----- Study material
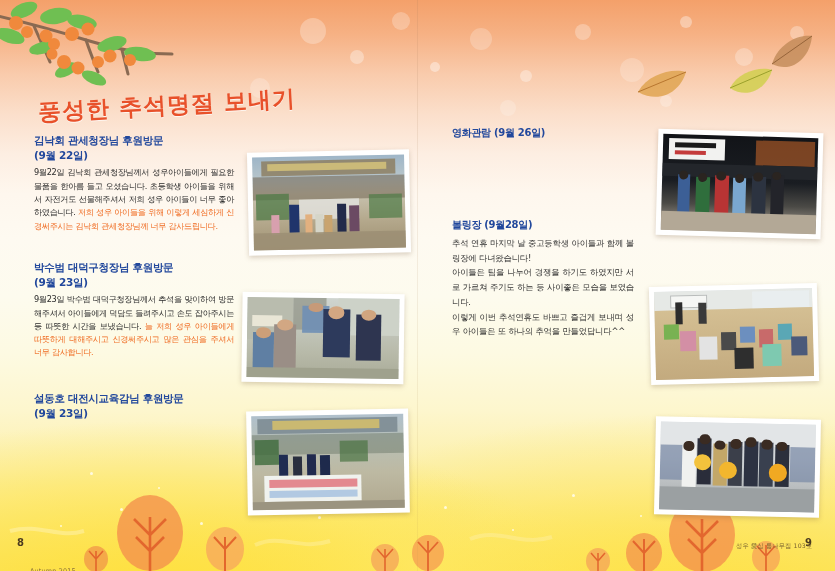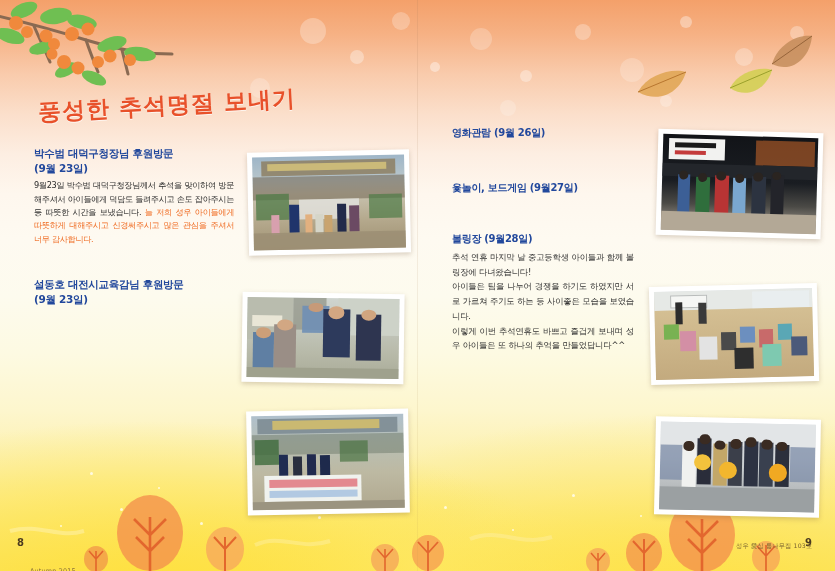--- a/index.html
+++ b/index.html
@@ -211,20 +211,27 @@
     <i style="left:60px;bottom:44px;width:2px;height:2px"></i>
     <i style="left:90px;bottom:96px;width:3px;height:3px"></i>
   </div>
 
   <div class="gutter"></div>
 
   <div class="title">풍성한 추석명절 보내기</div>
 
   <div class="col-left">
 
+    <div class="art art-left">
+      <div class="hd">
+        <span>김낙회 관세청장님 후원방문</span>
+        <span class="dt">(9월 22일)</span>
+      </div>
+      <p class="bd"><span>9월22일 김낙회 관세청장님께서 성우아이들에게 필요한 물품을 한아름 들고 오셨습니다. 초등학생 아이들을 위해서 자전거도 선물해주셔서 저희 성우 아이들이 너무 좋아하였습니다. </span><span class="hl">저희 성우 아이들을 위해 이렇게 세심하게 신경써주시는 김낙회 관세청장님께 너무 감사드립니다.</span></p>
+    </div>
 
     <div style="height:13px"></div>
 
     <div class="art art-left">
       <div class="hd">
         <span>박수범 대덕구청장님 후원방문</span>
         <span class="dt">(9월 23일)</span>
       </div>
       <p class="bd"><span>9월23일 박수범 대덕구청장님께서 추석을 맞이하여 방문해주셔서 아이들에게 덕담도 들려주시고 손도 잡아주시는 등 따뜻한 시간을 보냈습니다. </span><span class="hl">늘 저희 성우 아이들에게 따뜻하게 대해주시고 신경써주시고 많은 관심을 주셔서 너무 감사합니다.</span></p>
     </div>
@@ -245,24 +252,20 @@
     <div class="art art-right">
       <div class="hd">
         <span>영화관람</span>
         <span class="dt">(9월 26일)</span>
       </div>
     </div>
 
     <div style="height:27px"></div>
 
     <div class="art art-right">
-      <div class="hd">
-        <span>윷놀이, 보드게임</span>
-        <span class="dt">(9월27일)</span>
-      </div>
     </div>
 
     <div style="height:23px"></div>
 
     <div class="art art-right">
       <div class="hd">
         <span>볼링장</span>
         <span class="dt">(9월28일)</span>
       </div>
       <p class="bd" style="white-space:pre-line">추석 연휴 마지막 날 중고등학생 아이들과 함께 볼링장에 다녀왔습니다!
----------
__Exercise aim__
Starting with the line that contains "관세청장님께 너무 감사드립니다.</span></p>", copy each line through the end of the data exactly, and leave out all earlier lines.

__Task answer__
+      <p class="bd"><span>9월22일 김낙회 관세청장님께서 성우아이들에게 필요한 물품을 한아름 들고 오셨습니다. 초등학생 아이들을 위해서 자전거도 선물해주셔서 저희 성우 아이들이 너무 좋아하였습니다. </span><span class="hl">저희 성우 아이들을 위해 이렇게 세심하게 신경써주시는 김낙회 관세청장님께 너무 감사드립니다.</span></p>
+    </div>
 
     <div style="height:13px"></div>
 
     <div class="art art-left">
       <div class="hd">
         <span>박수범 대덕구청장님 후원방문</span>
         <span class="dt">(9월 23일)</span>
       </div>
       <p class="bd"><span>9월23일 박수범 대덕구청장님께서 추석을 맞이하여 방문해주셔서 아이들에게 덕담도 들려주시고 손도 잡아주시는 등 따뜻한 시간을 보냈습니다. </span><span class="hl">늘 저희 성우 아이들에게 따뜻하게 대해주시고 신경써주시고 많은 관심을 주셔서 너무 감사합니다.</span></p>
     </div>
@@ -245,24 +252,20 @@
     <div class="art art-right">
       <div class="hd">
         <span>영화관람</span>
         <span class="dt">(9월 26일)</span>
       </div>
     </div>
 
     <div style="height:27px"></div>
 
     <div class="art art-right">
-      <div class="hd">
-        <span>윷놀이, 보드게임</span>
-        <span class="dt">(9월27일)</span>
-      </div>
     </div>
 
     <div style="height:23px"></div>
 
     <div class="art art-right">
       <div class="hd">
         <span>볼링장</span>
         <span class="dt">(9월28일)</span>
       </div>
       <p class="bd" style="white-space:pre-line">추석 연휴 마지막 날 중고등학생 아이들과 함께 볼링장에 다녀왔습니다!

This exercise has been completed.